Although units of the Home Guard had been formed before the World War II, it was after the beginning of this war that officially the Riksday established it in May 1940.
Originally Home Guard units consisted of 8 to 15 men located in towns within factories and throughout Sweden;serving as defence in case of invasion or attack.
Members of these units were usually former military men, that had ammunition, rifles, machine guns and other war required materials such as medicine and protective gear. There was also the Women’s Voluntary Defence Service called the Lotta Corps, which did additional tasks that the Home Units was unable to do. Among the functions of the Lotta Corps, was administrative work and providing clothing such as socks and gloves.
The Home Guard has evolved to an organisation that is divided into battalions that cover a section of a county. Each battalion is then made up of companies and generally each municipality in the country of Sweden has one company.

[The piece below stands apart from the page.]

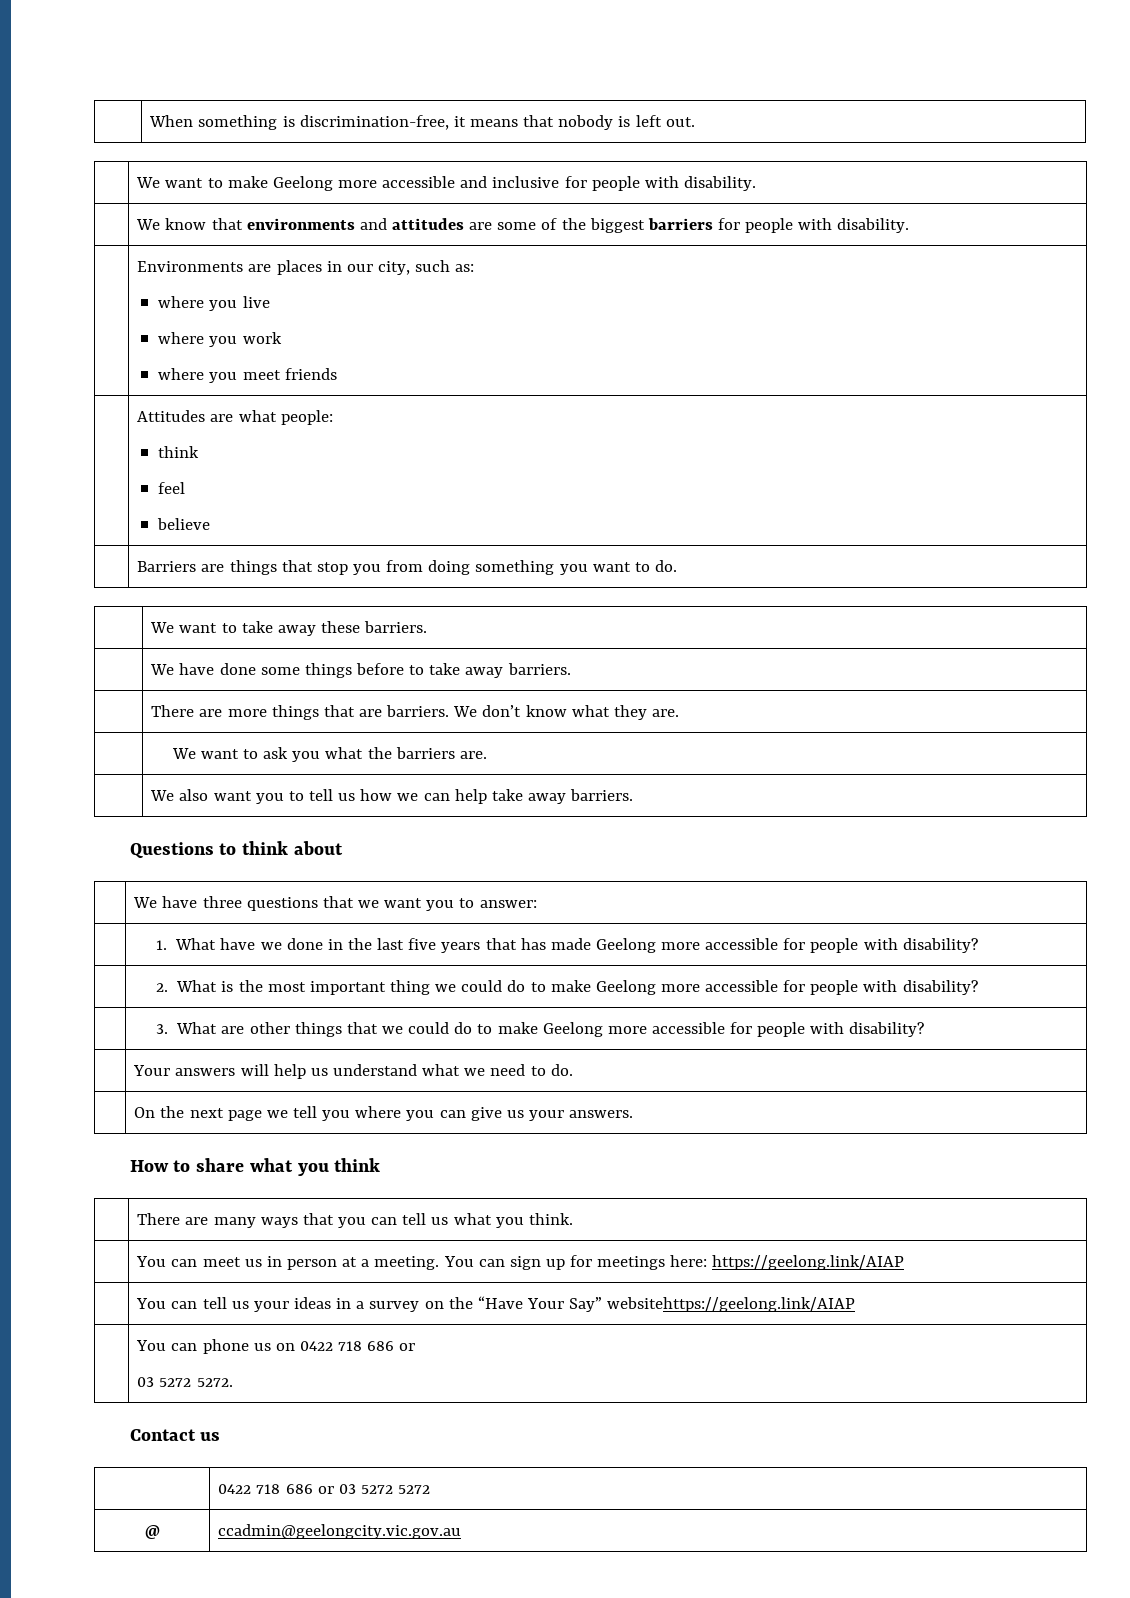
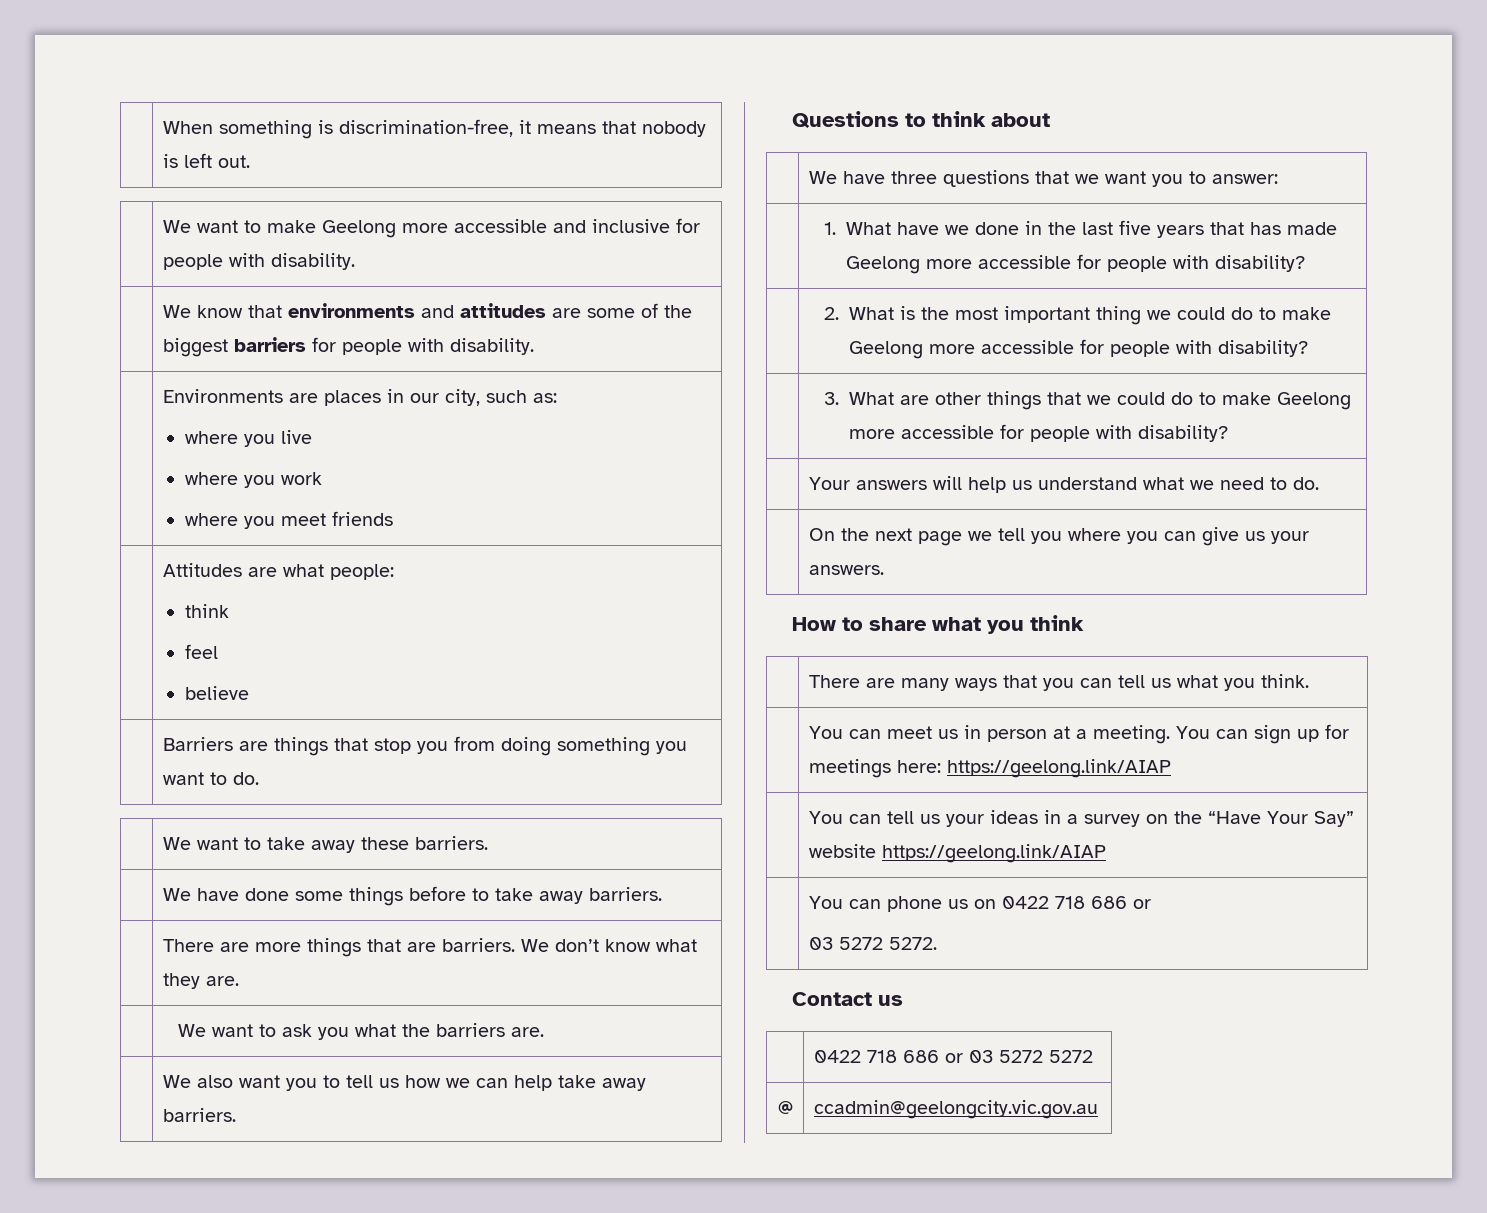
- | You can tell us your ideas in a survey on the “Have Your Say” websitehttps://geelong.link/AIAP
+ | You can tell us your ideas in a survey on the “Have Your Say” website https://geelong.link/AIAP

The task of all this is to guard all of Sweden by utilization of military and civilian installations.
Battalions in coastal regions also have marine companies and marine combat vessels. At least one Rapid Response Company is linked to each battalion. The Rapid Response Companies are more mobile and more trained for combative operations. It is expected that from 2014, most members of the Home Guard will be incorporated into the Rapid Response units.
From 2001 to 2012 there has been a significant decrease in the number of members in the Swedish Home Guard. However there has been a significant increase in the amount of quality equipment. The training of all Home Guards focuses on the competent use of weapons and guard duties.
The one asset of this branch of the Swedish Armed Forces is their local knowledge of any area, yet a Home Guard member may act anywhere within the country. A Home Guard is a trained and competent local combat fighter or defender.
Before being contracted as a Home Guard member, the person is to have experienced at least 85 days of basic military training. A contracted member of the Home Guards is generally obligated to train about 8 days a year and only 4 days a year if in support or non-Rapid Response Units. For Rapid Response units the training involves 2 sets of 4 day battalion training and for the other Home Guards it is one of the 4 day battalion training courses. It is customarily however for many of the members, also called soldiers, to spend far more time in military exercise.
Among the armoury of this branch are types of AK 4B rifles, machine guns and other rifles or pistols. To enhance the sensor system, trained sniffer dogs are also relied on. The Home Guard incorporates staff from 8 voluntary organisations, to support them in their functions or tasks.